Recently the EFSA – European Food Safety Authority – updated the toxicological profile of the herbicide.

Jose Tarazona, head of EFSA’s Pesticides Unit, said: “This has been an exhaustive process – a full assessment that has taken into account a wealth of new studies and data. By introducing an acute reference dose we are further tightening the way potential risks from glyphosate will be assessed in the future. Regarding carcinogenicity, it is unlikely that this substance is carcinogenic.”

The organisation added: “In particular, all the Member State experts but one agreed that neither the epidemiological data (i.e. on humans) nor the evidence from animal studies demonstrated causality between exposure to glyphosate and the development of cancer in humans.”

The IARC are the World Health Organisation’s cancer research agency. It found glyphosate to be a probable carcinogen.

The EFSA claim that their “evaluation considered a large body of evidence, including a number of studies not assessed by the IARC”. This is “one of the reasons for reaching different conclusions” the EFSA state.

So what are these extra studies, and where did they come from?

There is one major difference between the data sets both organisations used. The IARC state that they considered “reports that have been published or accepted for publication in the openly available scientific literature” as well as “data from governmental reports that are publicly available”.

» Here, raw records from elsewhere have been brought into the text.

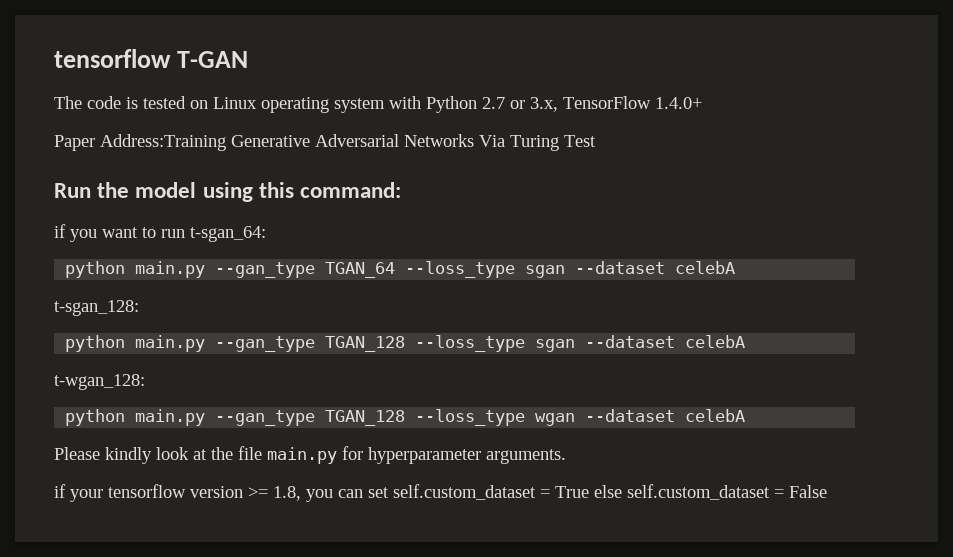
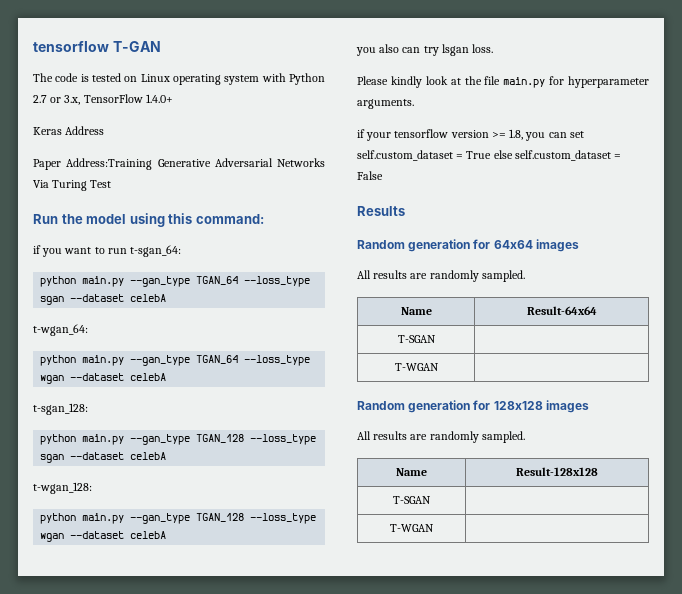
(702, 103) none -> [33,126,105,135] // Keras Address
(736, 267) none -> [33,324,88,336] [40,355,311,366] [40,373,167,384] // t-wgan_64: // python main.py --gan_type TGAN_64 --loss_type wgan --dataset celebA
(746, 415) none -> [356,44,494,56] // you also can try lsgan loss.
(827, 491) none -> [357,206,405,216] [357,239,579,252] [357,270,525,282] [400,307,432,315] [526,306,597,315] [397,335,436,343] [394,363,439,371] [357,400,589,413] [357,431,525,443] [396,468,427,476] [516,467,598,476] [393,496,431,504] [390,524,434,532] // Results // Random generation for 64x64 images // All results are randomly sampled. // Name | Result-64x64 // T-SGAN | // T-WGAN | // Random generation for 128x128 images // All results are randomly sampled. // Name | Result-128x128 // T-SGAN | // T-WGAN |

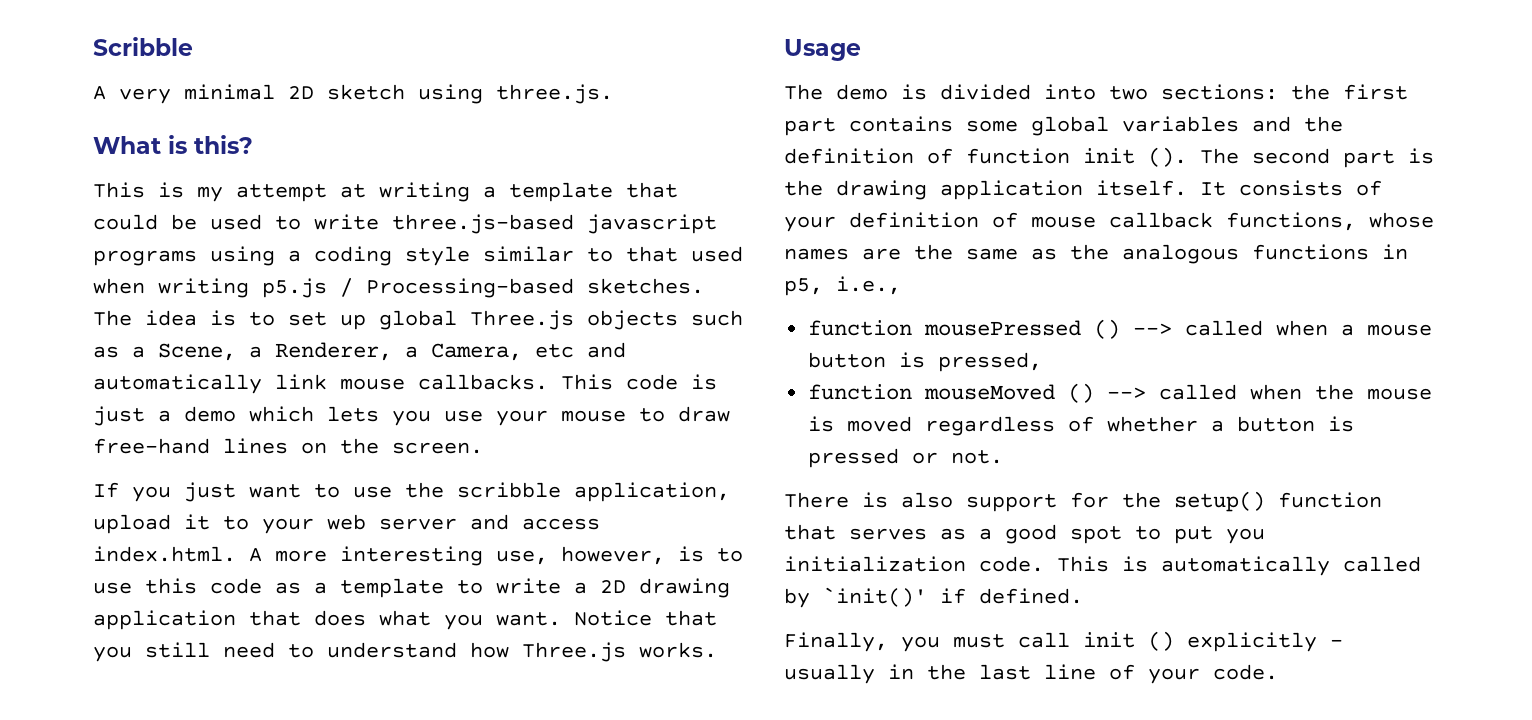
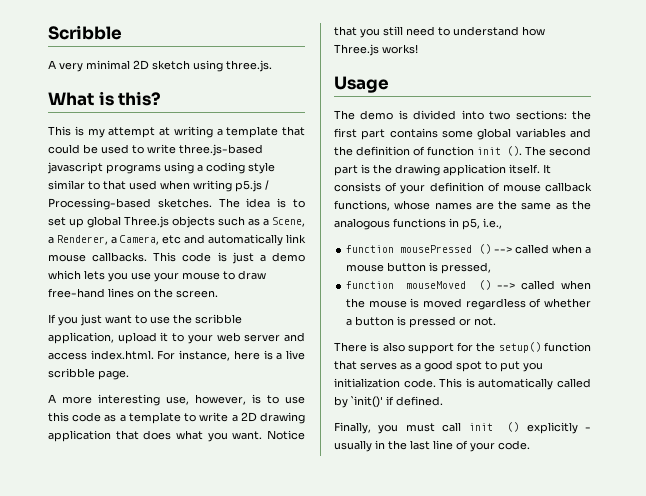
(236, 554) none -> [157,350,305,361] [48,368,129,380] For instance, here is a live scribble page. //
[639,642,717,658] works. -> [382,44,418,54] works!

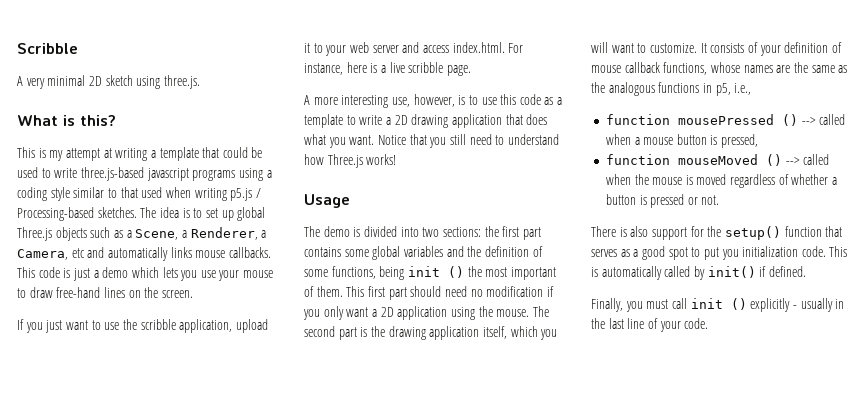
[286,234,306,243] link -> [170,247,192,258] links
[427,146,522,156] function init (). -> [304,266,556,280] [304,286,554,300] [303,306,530,320] some functions, being init () the most important of them. This first part should need no modification if you only want a 2D application using the mouse.
[509,164,540,174] itself. -> [482,326,558,340] [591,42,697,53] itself, which you will want to customize.
[351,396,383,408] `init()' -> [707,266,756,278] init()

The EFSA had access to (though did not consider all of) these. However the EFSA also considered extra studies. It considered private studies conducted on behalf of industry, which have not been through the peer review and publication process. Companies can choose to keep confidential or make available the studies they pay for.

This problem with research and its availability has proven controversial. Many scientists campaign for the release of all conducted research (see #AllTrials on twitter and this example, which Ben Goldacre describes as “15 drugs approved in 2012. Only 57% of trials registered. Only 65% made results available. Appalling”).


There is something troublesome about private industry funded research. As Marion Nestle, a professor of nutrition, food studies and public health at New York University, has been at pains to point out: private studies almost never ever find against the preferences of those who fund them.

That’s in part why funders are declared on public research – the pubic and the scientific community have a right to know.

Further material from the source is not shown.